### EXERCISE DESCRIPTION
Using the records below, repeat exactly the lines from the one holding "996icu | node.createdAt_clean: 2018-10-29T13:56:00Z" through the one holding "Average | node.closedIssues.totalCount: 8,276.5", both ends included, and no others.

### Structured diff data

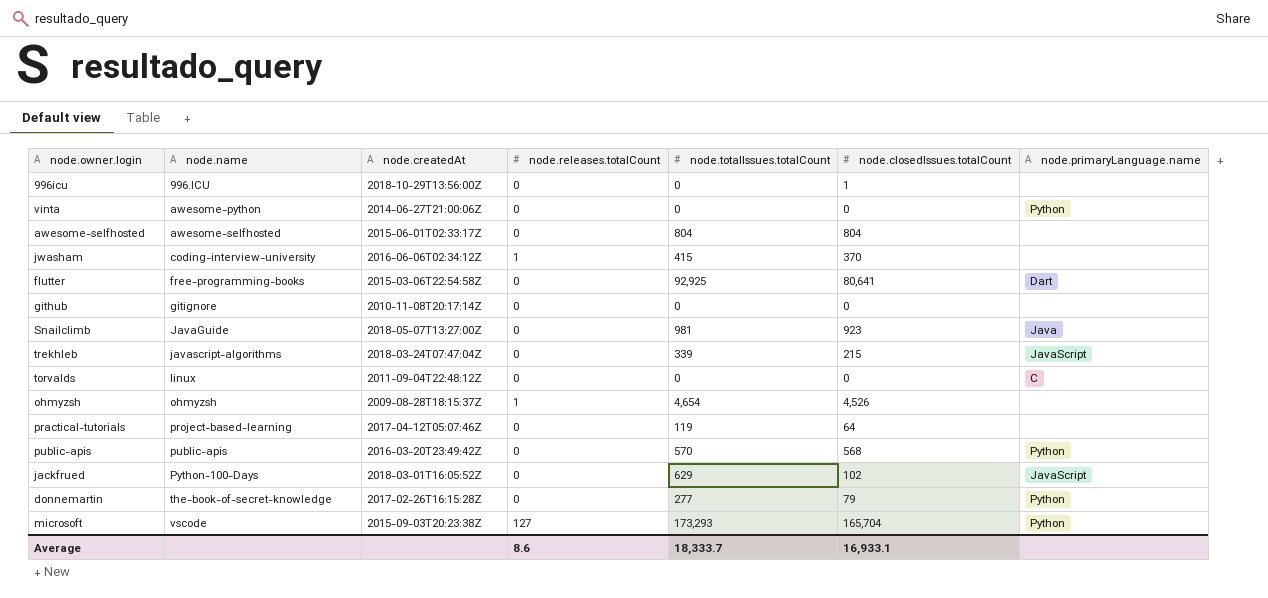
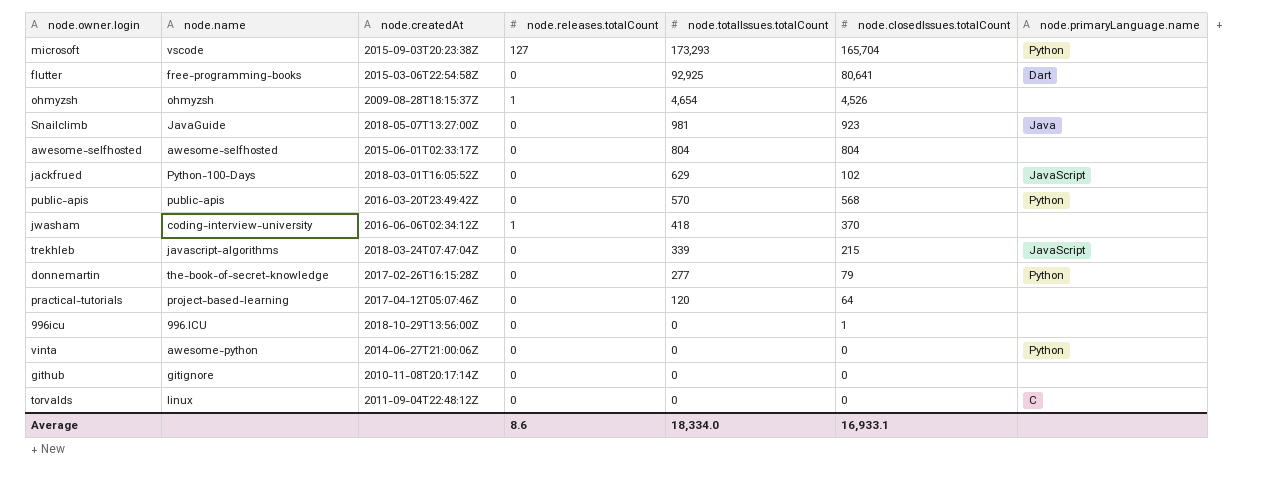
row order: node.name ascending -> node.totalIssues.totalCount descending
jwasham | node.totalIssues.totalCount: 415 -> 418
practical-tutorials | node.totalIssues.totalCount: 119 -> 120
Average | node.totalIssues.totalCount: 18,333.7 -> 18,334.0

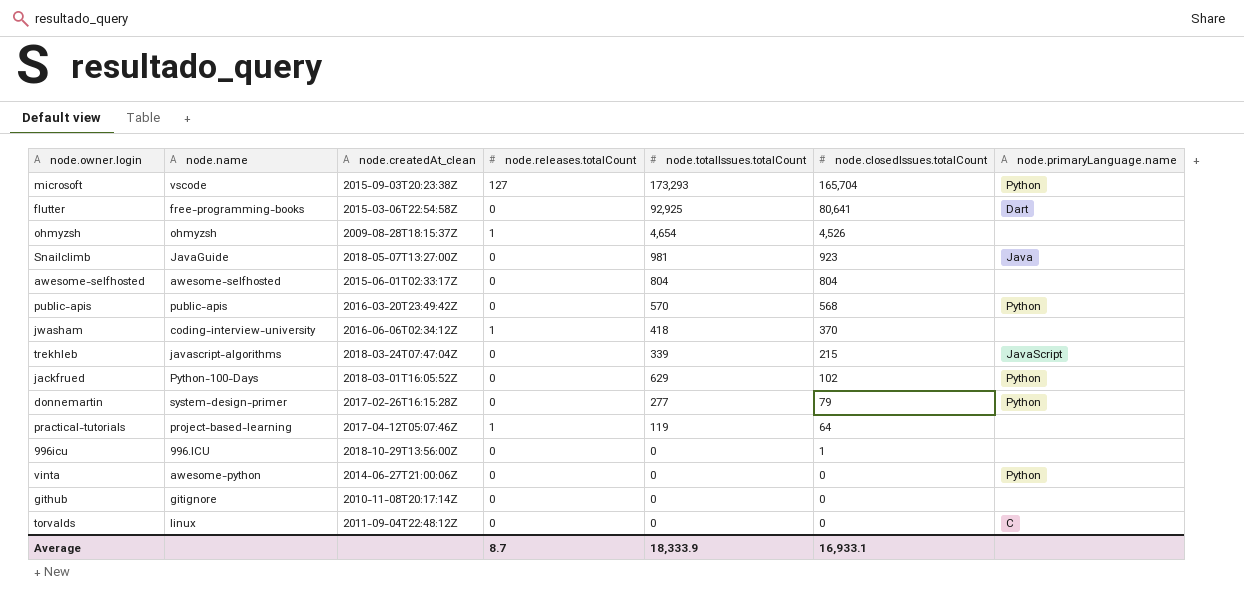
row order: node.totalIssues.totalCount descending -> node.closedIssues.totalCount descending
column name: node.createdAt -> node.createdAt_clean
jackfrued | node.primaryLanguage.name: JavaScript -> Python
donnemartin | node.name: the-book-of-secret-knowledge -> system-design-primer
practical-tutorials | node.releases.totalCount: 0 -> 1
practical-tutorials | node.totalIssues.totalCount: 120 -> 119
Average | node.releases.totalCount: 8.6 -> 8.7
Average | node.totalIssues.totalCount: 18,334.0 -> 18,333.9

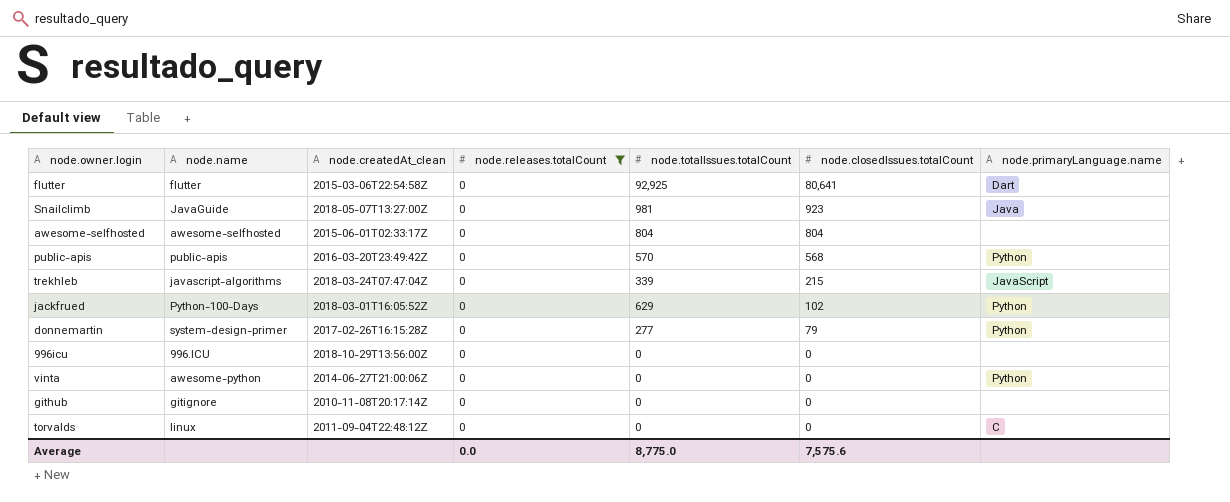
filter: none -> node.releases.totalCount = 0
flutter | node.name: free-programming-books -> flutter
996icu | node.closedIssues.totalCount: 1 -> 0
Average | node.releases.totalCount: 8.7 -> 0.0
Average | node.totalIssues.totalCount: 18,333.9 -> 8,775.0
Average | node.closedIssues.totalCount: 16,933.1 -> 7,575.6

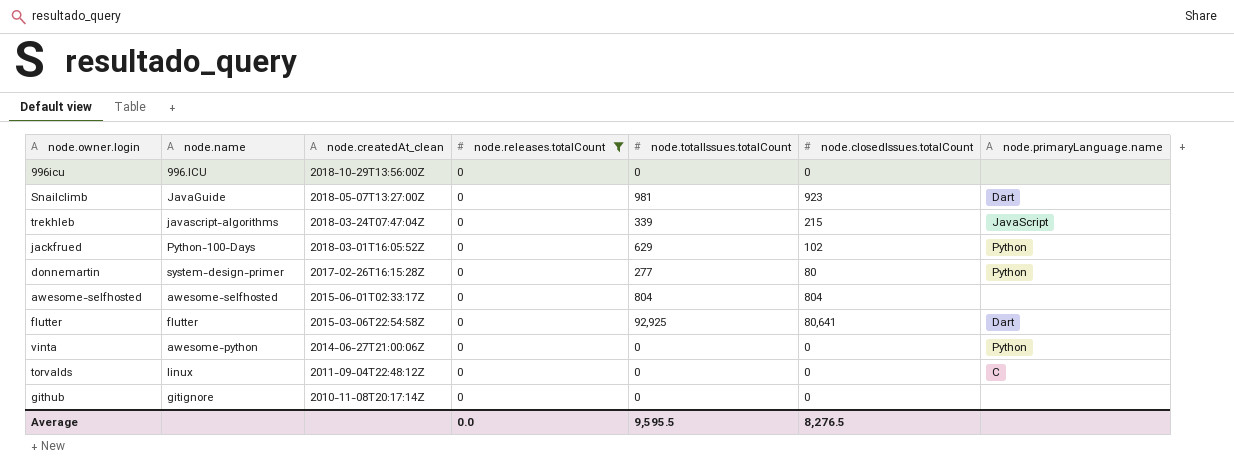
row order: node.closedIssues.totalCount descending -> node.createdAt_clean descending
row public-apis: public-apis | 2016-03-20T23:49:42Z | 0 | 570 | 568 | Python -> none
Snailclimb | node.primaryLanguage.name: Java -> Dart
donnemartin | node.closedIssues.totalCount: 79 -> 80
Average | node.totalIssues.totalCount: 8,775.0 -> 9,595.5
Average | node.closedIssues.totalCount: 7,575.6 -> 8,276.5

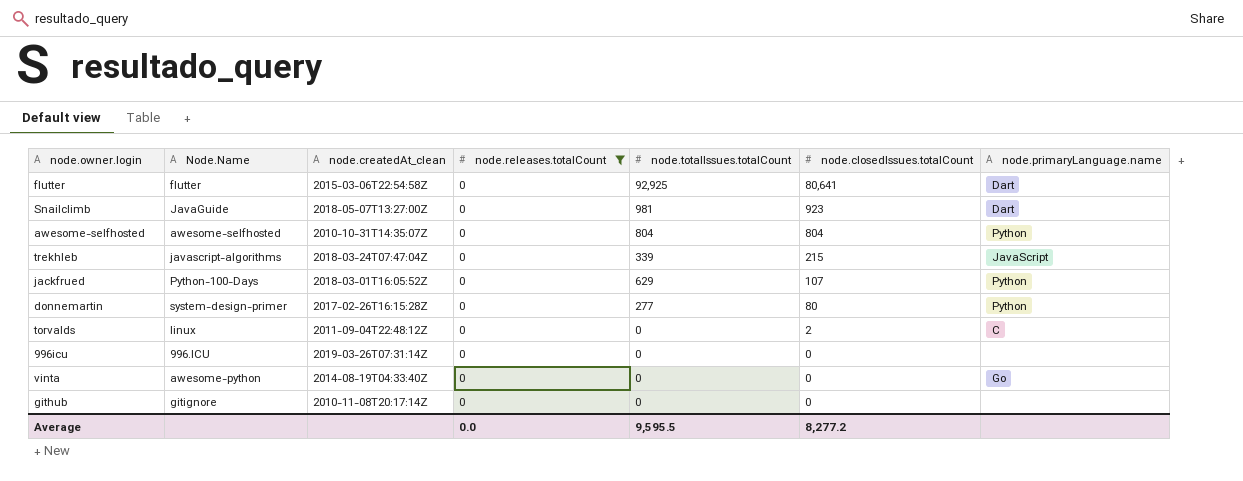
row order: node.createdAt_clean descending -> node.closedIssues.totalCount descending
column name: node.name -> Node.Name
awesome-selfhosted | node.createdAt_clean: 2015-06-01T02:33:17Z -> 2010-10-31T14:35:07Z
awesome-selfhosted | node.primaryLanguage.name: none -> Python
jackfrued | node.closedIssues.totalCount: 102 -> 107
torvalds | node.closedIssues.totalCount: 0 -> 2
996icu | node.createdAt_clean: 2018-10-29T13:56:00Z -> 2019-03-26T07:31:14Z
vinta | node.createdAt_clean: 2014-06-27T21:00:06Z -> 2014-08-19T04:33:40Z
vinta | node.primaryLanguage.name: Python -> Go
Average | node.closedIssues.totalCount: 8,276.5 -> 8,277.2

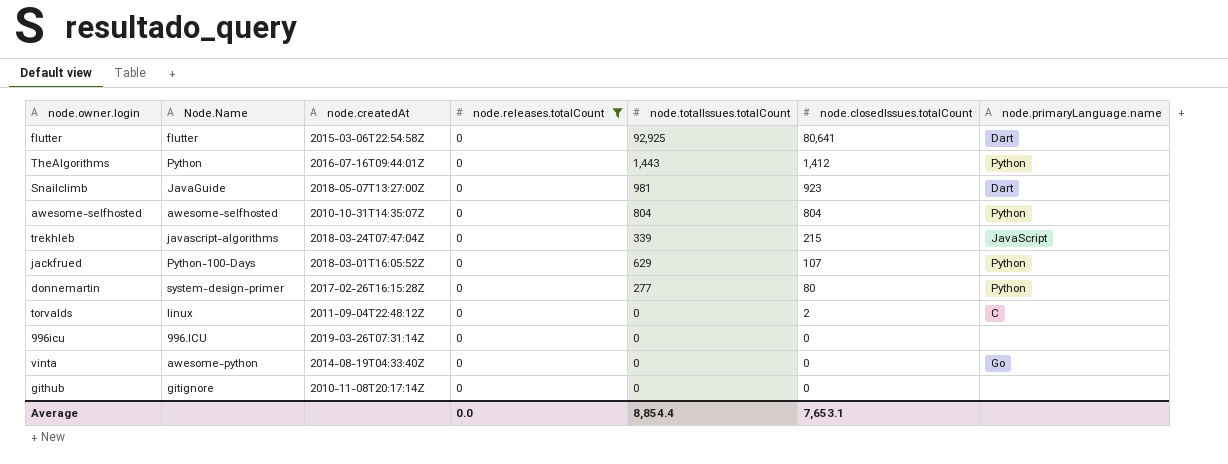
column name: node.createdAt_clean -> node.createdAt
row TheAlgorithms: none -> Python | 2016-07-16T09:44:01Z | 0 | 1,443 | 1,412 | Python
Average | node.totalIssues.totalCount: 9,595.5 -> 8,854.4
Average | node.closedIssues.totalCount: 8,277.2 -> 7,653.1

### ANSWER SECTION
996icu | node.createdAt_clean: 2018-10-29T13:56:00Z -> 2019-03-26T07:31:14Z
vinta | node.createdAt_clean: 2014-06-27T21:00:06Z -> 2014-08-19T04:33:40Z
vinta | node.primaryLanguage.name: Python -> Go
Average | node.closedIssues.totalCount: 8,276.5 -> 8,277.2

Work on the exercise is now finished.